Mid/Senior Machine Learning Engineer
About the Role
We are looking for a motivated and enthusiastic Mid/Senior Machine Learning Engineer to join our growing AI and recommendation team. In this role, you'll work on building intelligent recommendation systems using state-of-the-art machine learning and deep learning technologies.
You’ll work with PyTorch, TensorFlow, and Hugging Face models, contribute to deploying ML models using FastAPI, and integrate them with backend systems and vector databases like Milvus. Experience with LLMs, llama.cpp, and LangChain is a strong plus.
Key Responsibilities
- - Build and improve recommendation models using frameworks like PyTorch and TensorFlow.
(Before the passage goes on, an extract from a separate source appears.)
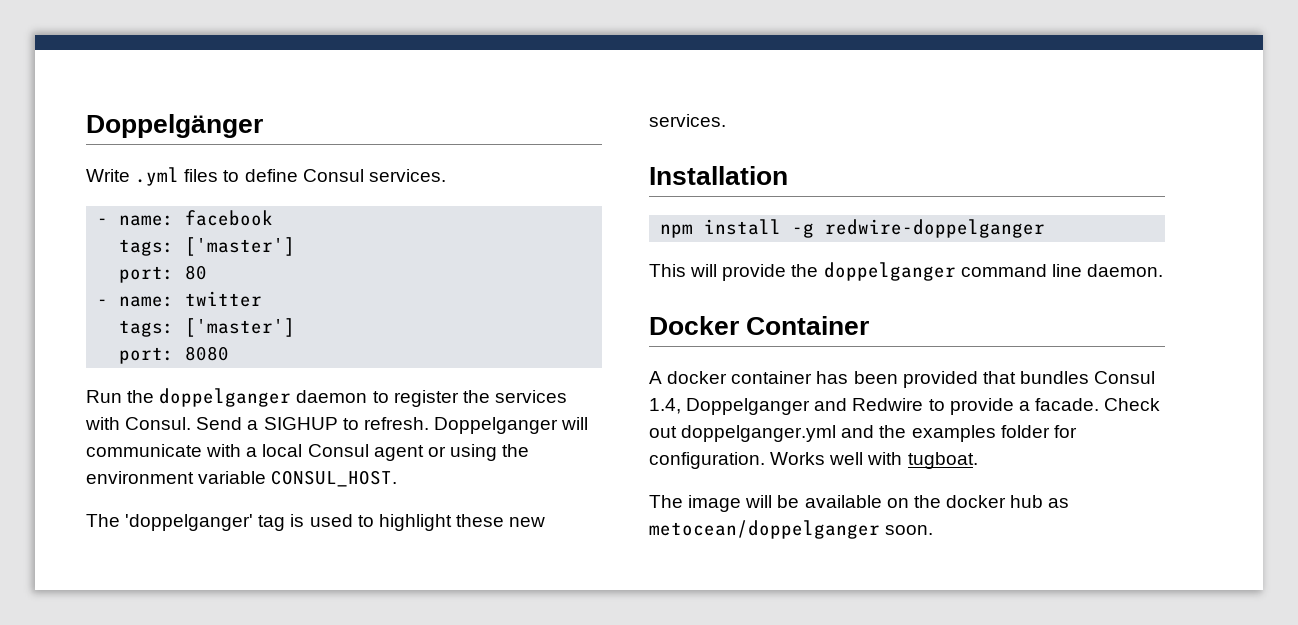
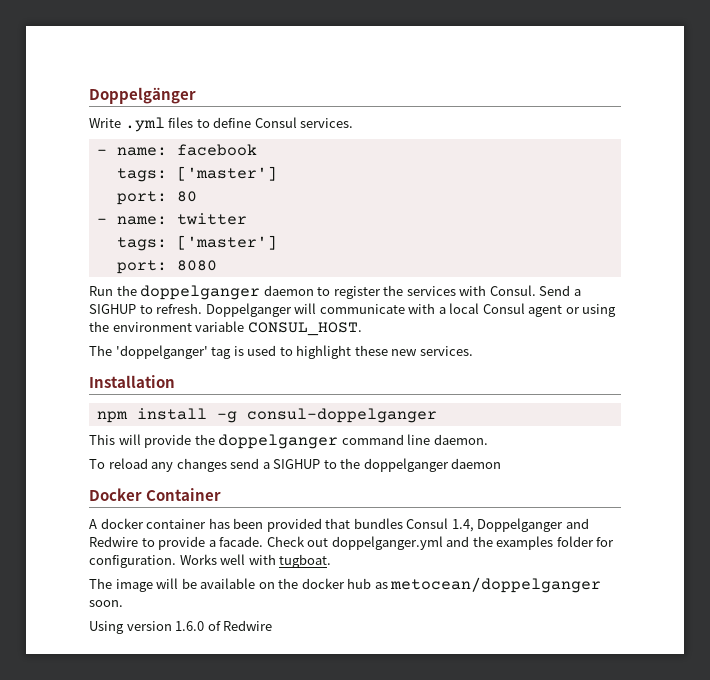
- npm install -g redwire-doppelganger
+ npm install -g consul-doppelganger
+ To reload any changes send a SIGHUP to the doppelganger daemon
+ Using version 1.6.0 of Redwire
- - Fine-tune and deploy Hugging Face models for various NLP and vision tasks relevant to recommendation.
- - Integrate ML models into scalable APIs using FastAPI and backend services.
- - Work with LLMs (like LLaMA, GPT, etc.) and frameworks like llama.cpp to enhance model capabilities.
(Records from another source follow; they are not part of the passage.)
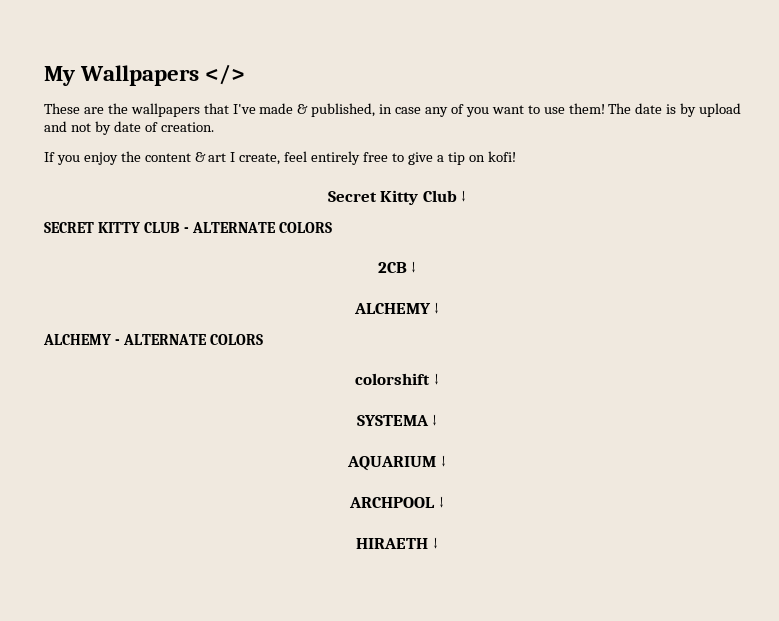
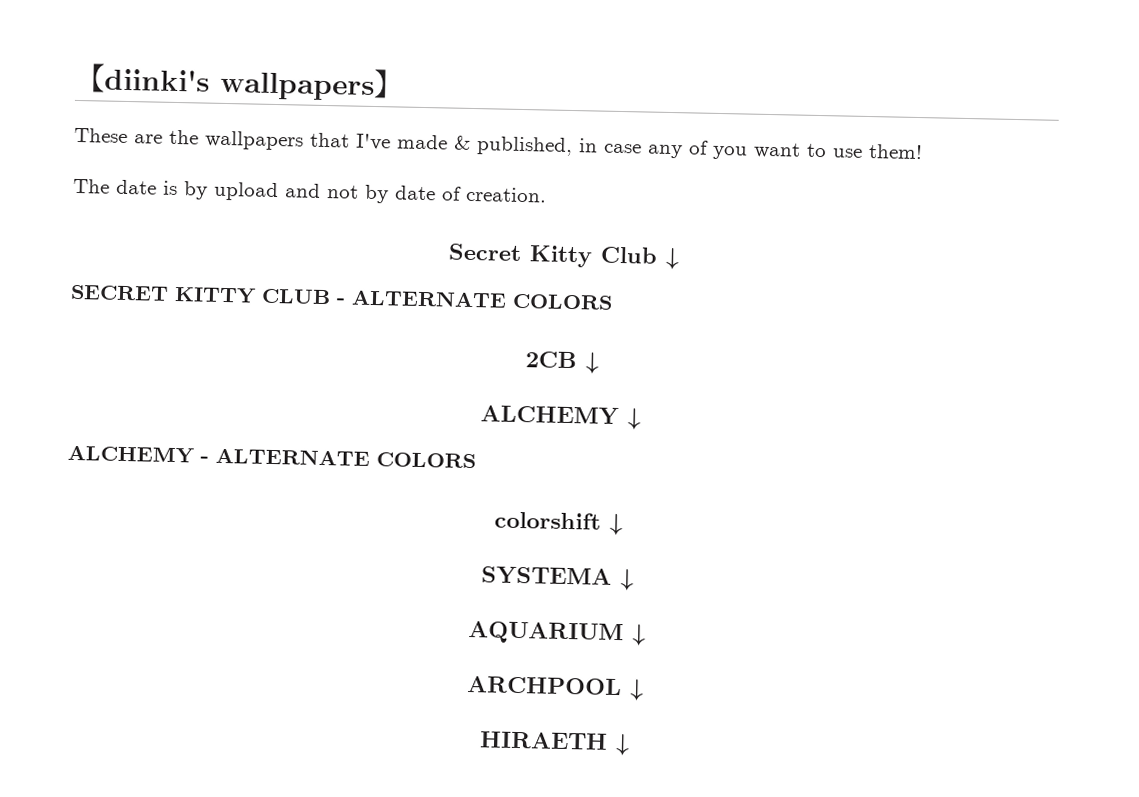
- My Wallpapers </>
+ 【diinki's wallpapers】
- These are the wallpapers that I've made & published, in case any of you want to use them! The date is by upload and not by date of creation.
+ These are the wallpapers that I've made & published, in case any of you want to use them!
+ The date is by upload and not by date of creation.
- If you enjoy the content & art I create, feel entirely free to give a tip on kofi!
- - Manage and search high-dimensional vectors using Milvus or other vector stores.
- - Implement retrieval-augmented generation (RAG) pipelines using tools like LangChain.
- - Evaluate and tune model performance using offline and online metrics.
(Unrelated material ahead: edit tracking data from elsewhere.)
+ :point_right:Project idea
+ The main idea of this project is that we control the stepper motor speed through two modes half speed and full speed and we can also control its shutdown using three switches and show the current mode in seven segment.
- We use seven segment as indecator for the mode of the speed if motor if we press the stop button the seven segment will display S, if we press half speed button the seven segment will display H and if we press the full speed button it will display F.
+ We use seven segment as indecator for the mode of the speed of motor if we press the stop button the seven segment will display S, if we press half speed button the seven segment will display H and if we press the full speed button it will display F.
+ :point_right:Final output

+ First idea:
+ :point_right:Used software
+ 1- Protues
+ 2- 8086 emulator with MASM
- - Collaborate closely with backend engineers, data engineers, and product teams to deliver end-to-end recommendation features.
- - Optimize ML workflows for scalability and efficiency in production environments.
- - Stay up-to-date with the latest in machine learning, LLMs, and recommendation systems research.
Requirements
- - Solid programming skills in Python, especially for ML and backend development.
- - Hands-on experience with deep learning frameworks like PyTorch or TensorFlow.
- - Good understanding of Hugging Face Transformers and how to fine-tune or use pretrained models.
- - Experience building RESTful APIs using FastAPI or similar frameworks.
- - Familiarity with LLMs and tools like llama.cpp.
- - Basic knowledge of vector databases (e.g., Milvus, FAISS) and similarity search.
- - Understanding of recommendation system architectures (collaborative filtering, content-based, hybrid).
- - Knowledge of Git and working in collaborative code environments.
- - Comfortable working in a fast-paced, research-to-production ML workflow.
- - Strong communication and problem-solving skills.
Nice to Have (Not Required)
- - Experience with LangChain and retrieval-augmented generation (RAG) pipelines.
- - Experience working with Milvus in production.
- - Familiarity with Kubernetes or Docker for deploying ML workloads.
- - Interest or background in search and ranking, semantic embeddings, or LLM-based recommenders.
- - Contributions to open-source ML projects or personal ML/NLP projects.
- - Awareness of performance metrics used in recommender systems (e.g., NDCG, MAP, Recall@K).
- - Experience working with RabbitMQ or similar message brokers.
- - Understanding of event-driven architectures and building systems based on asynchronous messaging.